# slot car monsters.com...gone????????



## wyatt641 (Jan 14, 2012)

went to look at the slot car monsters library today to double check an arm. i had to see if it was one of the ones listed..sadly i was given a server error,not available page..so..like a good researcher i like to be..i went to slot car central website and clicked on links..found slot car monsters website link and BAM...same message......are they gone like some other sites we used to visit???????


----------



## wyatt641 (Jan 14, 2012)

wyatt641 said:


> went to look at the slot car monsters library today to double check an arm. i had to see if it was one of the ones listed..sadly i was given a server error,not available page..so..like a good researcher i like to be..i went to slot car central website and clicked on links..found slot car monsters website link and BAM...same message......are they gone like some other sites we used to visit???????
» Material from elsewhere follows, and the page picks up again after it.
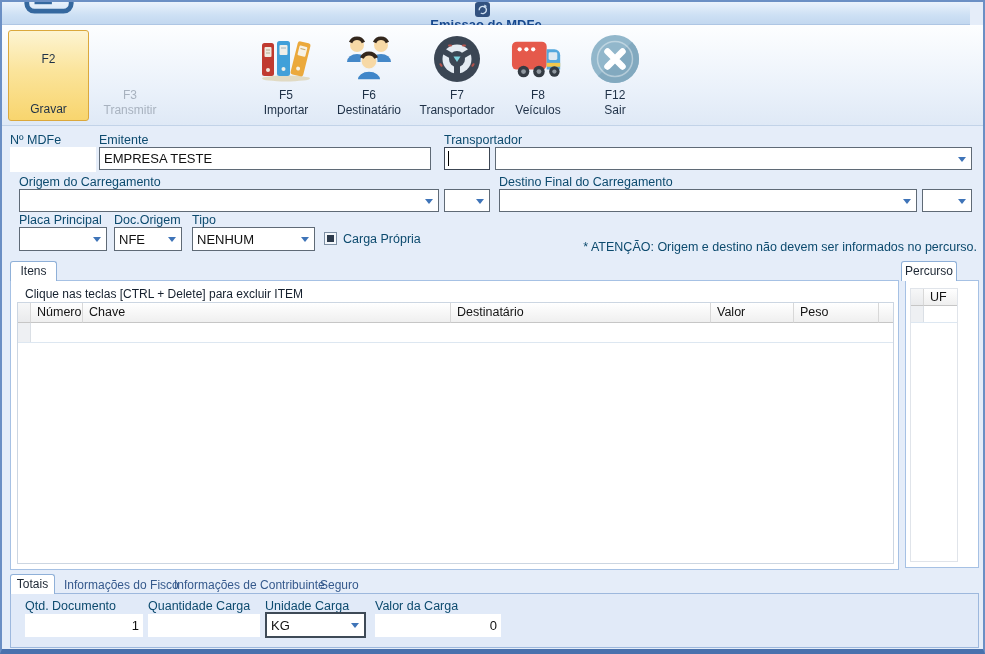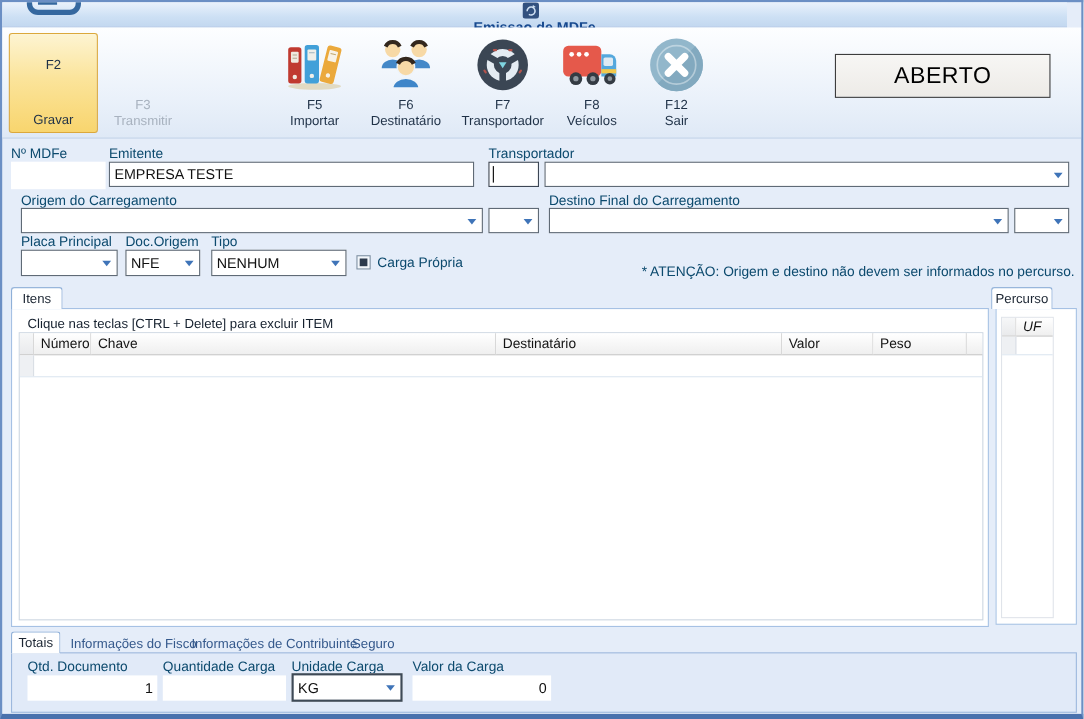"ABERTO" div.status-box { html: <div>ABERTO</div> -> none }
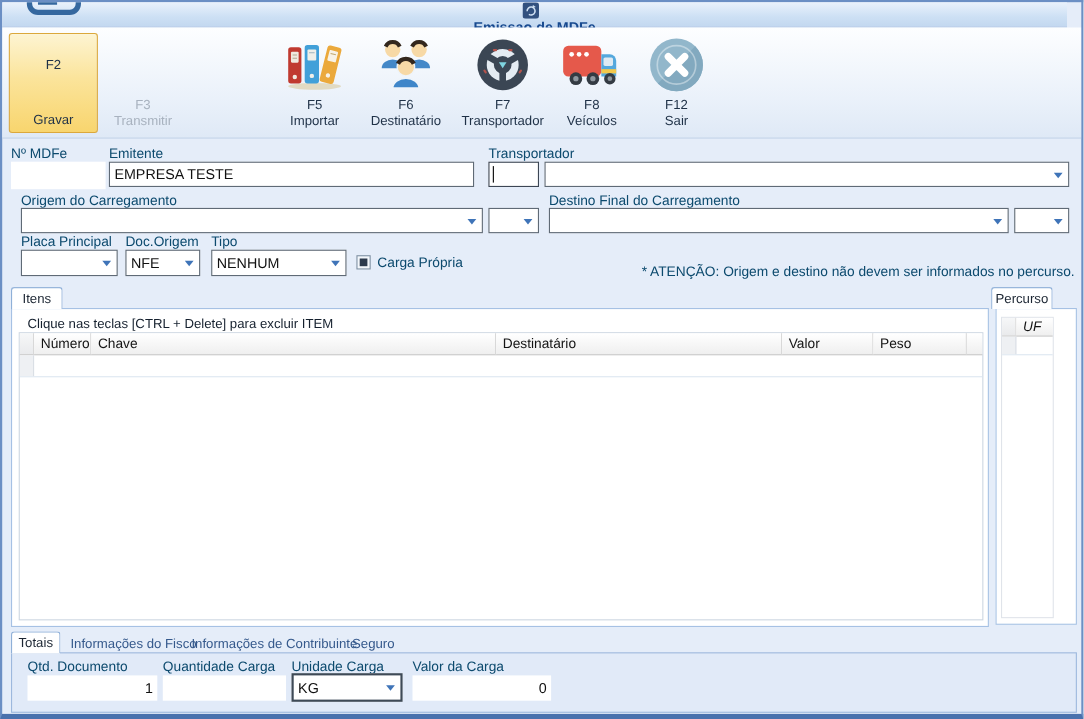"UF" div.panel { font-style: italic -> none }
has anyone confirmed this?


----------



## Rich Dumas (Sep 3, 2008)

I did a Google search for Slot Car Monsters and found that the domain is up for grabs. I maintain a list of sites that contain useful reference material, Model Motorist is one of those for example. It seems that Slot Car Monsters was included in that list, but it went dead a while back and I deleted the link. The link may still be on my laptop computer, I will try to check on that.


----------



## wyatt641 (Jan 14, 2012)

that site was awesome..the info on the t jet arms...and magnets was invaluable.


----------



## Rich Dumas (Sep 3, 2008)

I did find the old link on my laptop computer, it was the same as the one that turned up in my Google search. It looks like Go Daddy closes out sites that have not paid up. Some outfits do not bother to do that until someone else wants the domain name. 
Websites can come and go, if there is one that you are fond of you can do screen shots of the pages and make those into a PDF.


----------



## 70ss (Aug 22, 2005)

This should get you to archived pages. https://web.archive.org/web/20160726032817/http://slotmonsters.com/


----------



## Rich Dumas (Sep 3, 2008)

Thanks for that link, I have it bookmarked. I did screen grabs of the pancake armature and magnet parts just for safekeeping.


----------